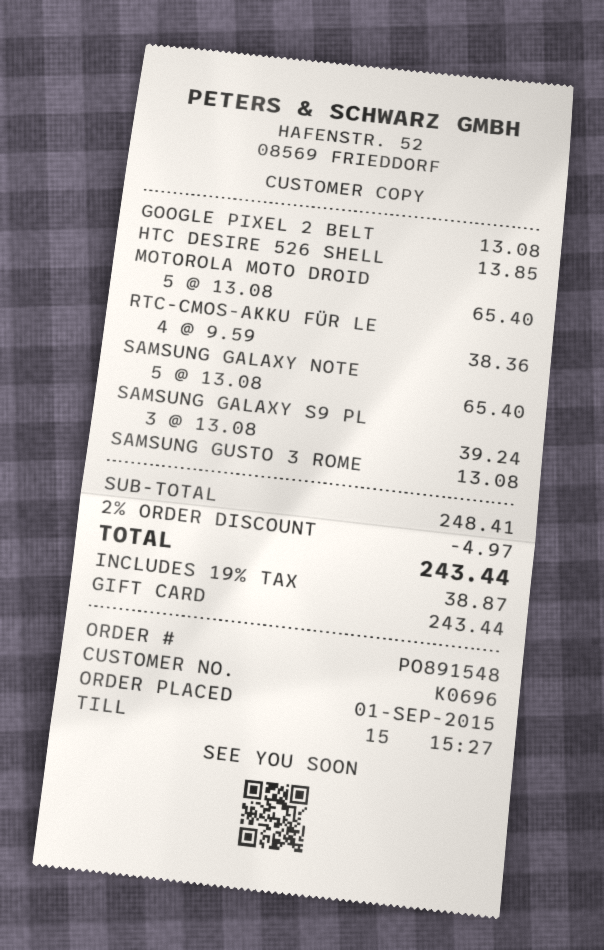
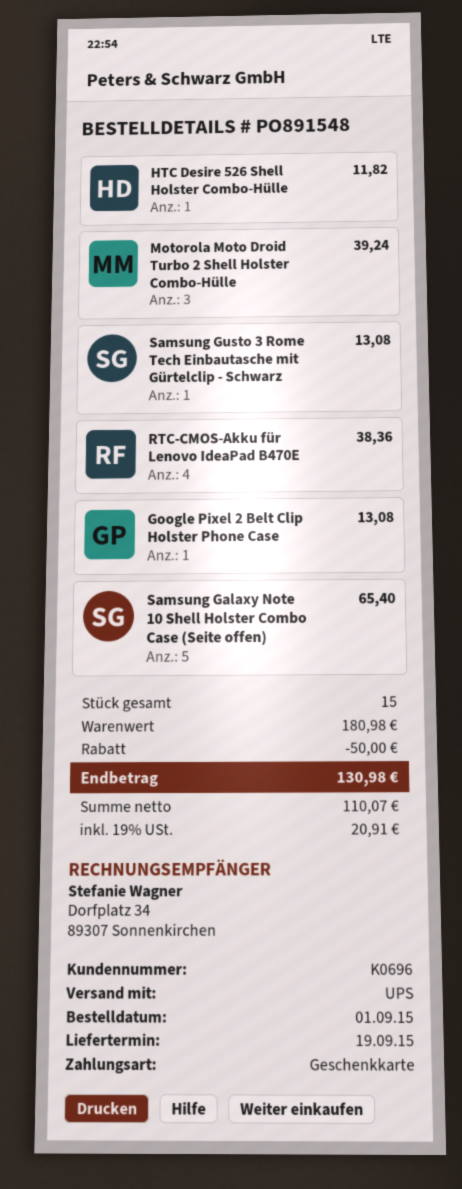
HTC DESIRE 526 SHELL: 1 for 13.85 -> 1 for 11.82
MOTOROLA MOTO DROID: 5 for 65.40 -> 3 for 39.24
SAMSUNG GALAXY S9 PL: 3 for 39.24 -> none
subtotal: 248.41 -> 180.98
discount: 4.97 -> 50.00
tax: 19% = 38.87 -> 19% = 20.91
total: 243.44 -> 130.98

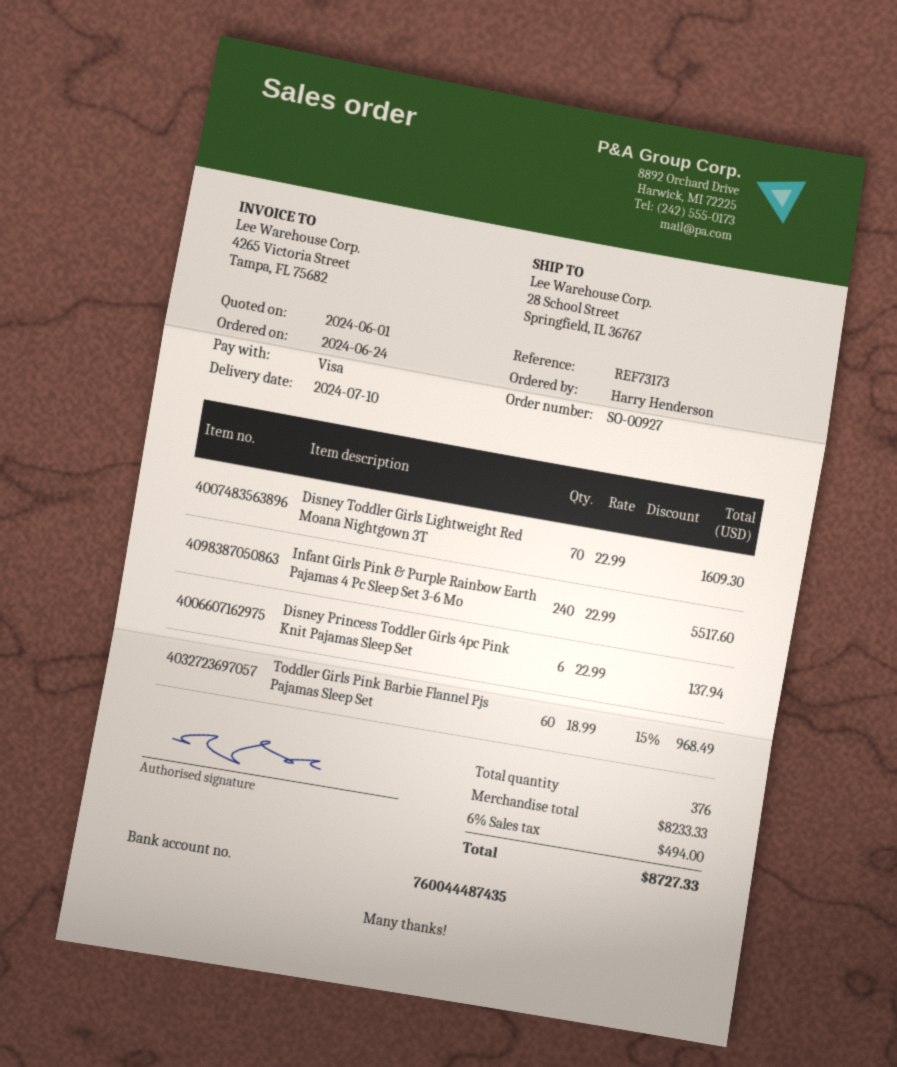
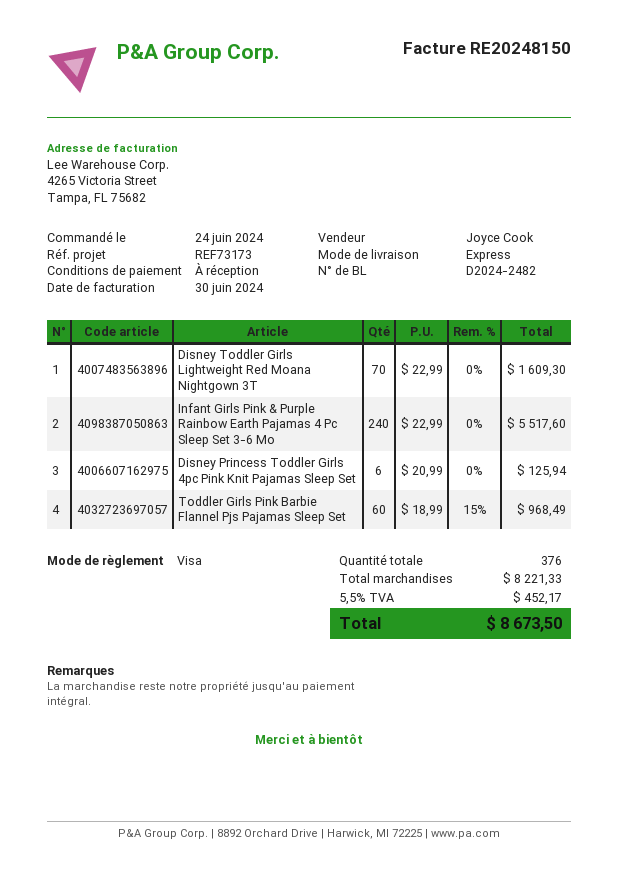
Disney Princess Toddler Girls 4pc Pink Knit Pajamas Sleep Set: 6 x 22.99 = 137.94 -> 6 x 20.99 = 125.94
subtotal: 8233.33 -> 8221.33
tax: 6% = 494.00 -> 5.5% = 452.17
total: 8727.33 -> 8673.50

• WHAT NEEDS TO BE DONE: Omit all pictures and repeat the rest of the records verbatim.

• RESULT OF THIS EXERCISE:
HTC DESIRE 526 SHELL: 1 for 13.85 -> 1 for 11.82
MOTOROLA MOTO DROID: 5 for 65.40 -> 3 for 39.24
SAMSUNG GALAXY S9 PL: 3 for 39.24 -> none
subtotal: 248.41 -> 180.98
discount: 4.97 -> 50.00
tax: 19% = 38.87 -> 19% = 20.91
total: 243.44 -> 130.98

Disney Princess Toddler Girls 4pc Pink Knit Pajamas Sleep Set: 6 x 22.99 = 137.94 -> 6 x 20.99 = 125.94
subtotal: 8233.33 -> 8221.33
tax: 6% = 494.00 -> 5.5% = 452.17
total: 8727.33 -> 8673.50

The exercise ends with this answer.